Your task is to find every line in the records that holds the string "models" and copy it.

== Raw data ==

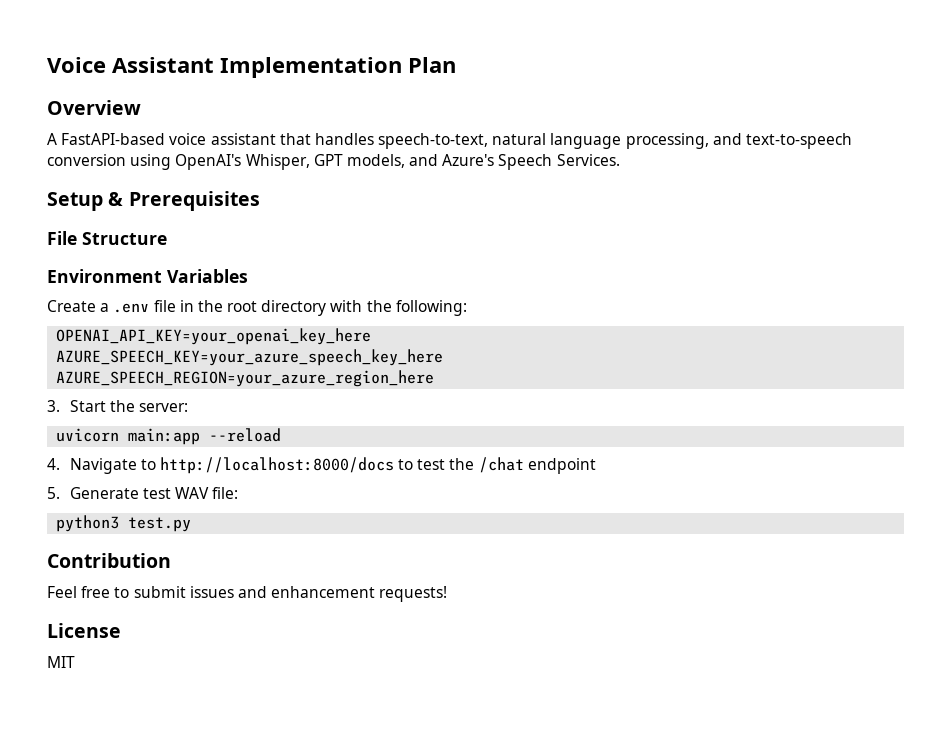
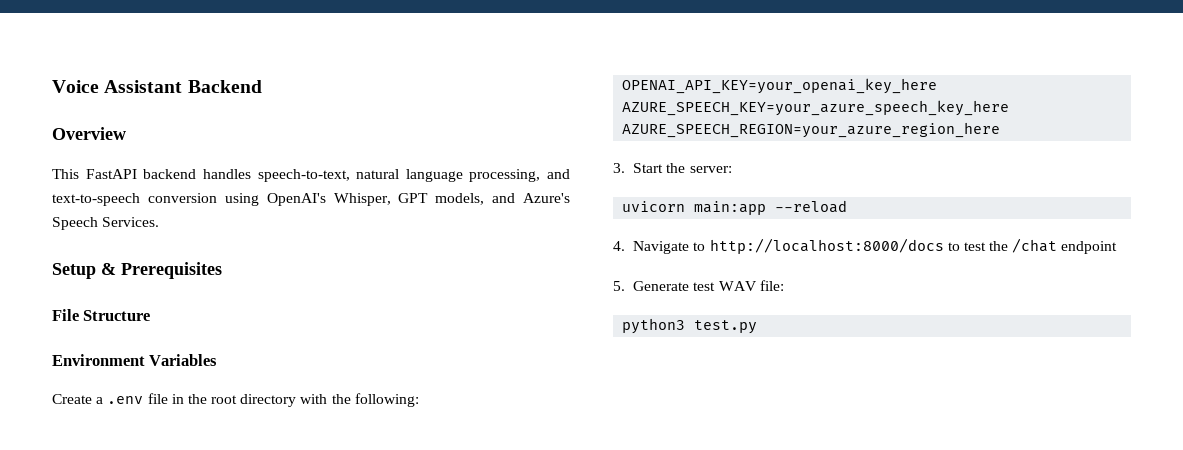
- Voice Assistant Implementation Plan
+ Voice Assistant Backend
- A FastAPI-based voice assistant that handles speech-to-text, natural language processing, and text-to-speech conversion using OpenAI's Whisper, GPT models, and Azure's Speech Services.
+ This FastAPI backend handles speech-to-text, natural language processing, and text-to-speech conversion using OpenAI's Whisper, GPT models, and Azure's Speech Services.
- Contribution
- Feel free to submit issues and enhancement requests!
- License
- MIT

===

→ Your response:
- A FastAPI-based voice assistant that handles speech-to-text, natural language processing, and text-to-speech conversion using OpenAI's Whisper, GPT models, and Azure's Speech Services.
+ This FastAPI backend handles speech-to-text, natural language processing, and text-to-speech conversion using OpenAI's Whisper, GPT models, and Azure's Speech Services.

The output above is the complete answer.